Please copy every line with the string "INDEMNITY" from the entries below.

» DATA TO USE:
^^^^^^^^^^^^^^^^

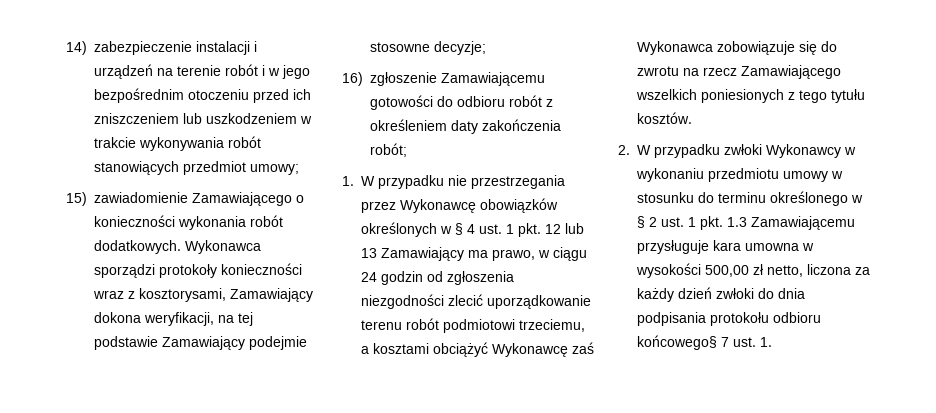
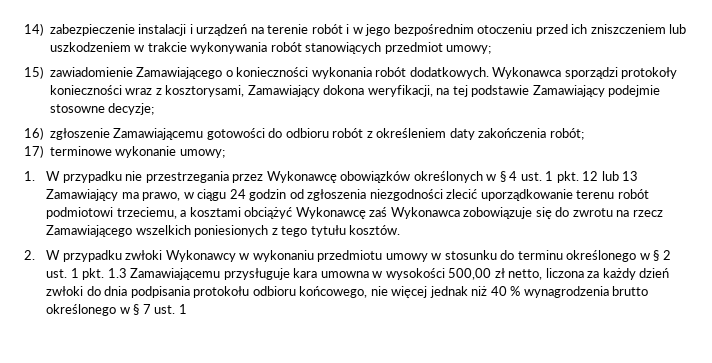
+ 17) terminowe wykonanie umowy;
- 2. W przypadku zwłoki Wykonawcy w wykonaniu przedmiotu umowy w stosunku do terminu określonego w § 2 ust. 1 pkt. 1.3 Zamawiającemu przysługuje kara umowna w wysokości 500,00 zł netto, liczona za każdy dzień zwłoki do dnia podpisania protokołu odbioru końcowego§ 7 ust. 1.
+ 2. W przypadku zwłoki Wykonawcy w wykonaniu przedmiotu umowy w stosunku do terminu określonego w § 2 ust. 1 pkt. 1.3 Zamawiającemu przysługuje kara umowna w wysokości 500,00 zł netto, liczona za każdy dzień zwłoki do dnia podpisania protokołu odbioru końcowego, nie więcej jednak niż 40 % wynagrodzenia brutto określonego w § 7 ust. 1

^^^^^^^^^^^^^^^^

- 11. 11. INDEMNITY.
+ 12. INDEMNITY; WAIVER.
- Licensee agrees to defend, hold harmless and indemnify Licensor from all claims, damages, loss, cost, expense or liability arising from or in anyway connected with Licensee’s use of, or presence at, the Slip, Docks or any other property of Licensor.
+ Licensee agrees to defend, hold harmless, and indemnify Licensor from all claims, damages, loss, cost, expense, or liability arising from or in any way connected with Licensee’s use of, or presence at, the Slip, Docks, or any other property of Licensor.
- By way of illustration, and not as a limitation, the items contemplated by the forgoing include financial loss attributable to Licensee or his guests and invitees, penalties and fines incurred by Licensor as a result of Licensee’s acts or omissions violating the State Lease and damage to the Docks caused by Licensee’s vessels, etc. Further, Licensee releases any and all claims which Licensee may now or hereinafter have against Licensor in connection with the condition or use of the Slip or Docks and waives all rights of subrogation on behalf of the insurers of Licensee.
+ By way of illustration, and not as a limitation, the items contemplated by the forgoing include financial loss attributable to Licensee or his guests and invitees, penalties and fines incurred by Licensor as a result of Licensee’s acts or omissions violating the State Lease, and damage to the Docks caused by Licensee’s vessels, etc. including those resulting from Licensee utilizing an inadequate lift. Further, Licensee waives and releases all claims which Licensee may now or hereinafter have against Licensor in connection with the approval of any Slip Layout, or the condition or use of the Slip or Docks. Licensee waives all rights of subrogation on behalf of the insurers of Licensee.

^^^^^^^^^^^^^^^^

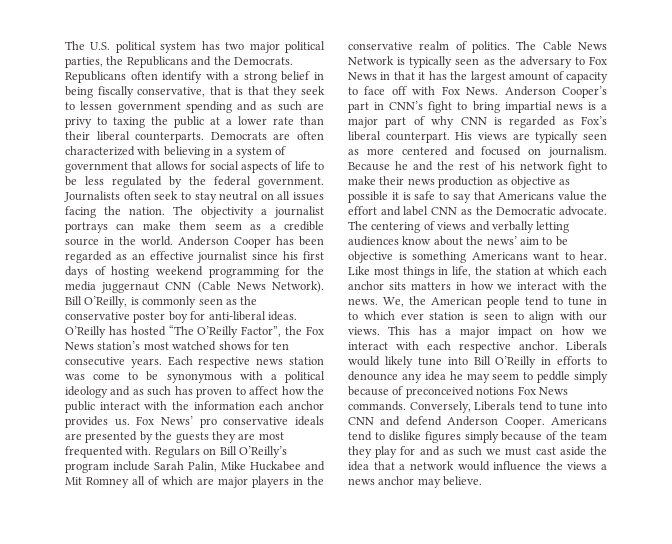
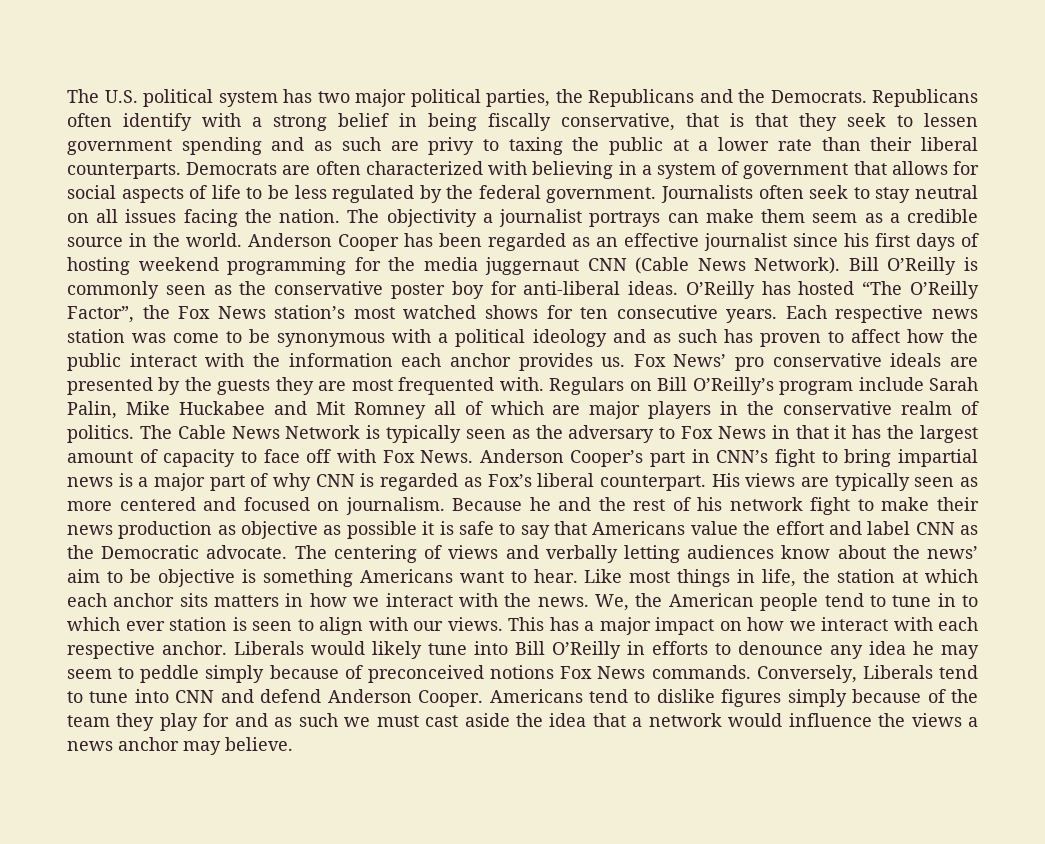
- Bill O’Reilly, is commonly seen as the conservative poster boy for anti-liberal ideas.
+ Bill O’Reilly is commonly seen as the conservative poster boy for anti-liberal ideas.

^^^^^^^^^^^^^^^^

» TASK RESULT:
- 11. 11. INDEMNITY.
+ 12. INDEMNITY; WAIVER.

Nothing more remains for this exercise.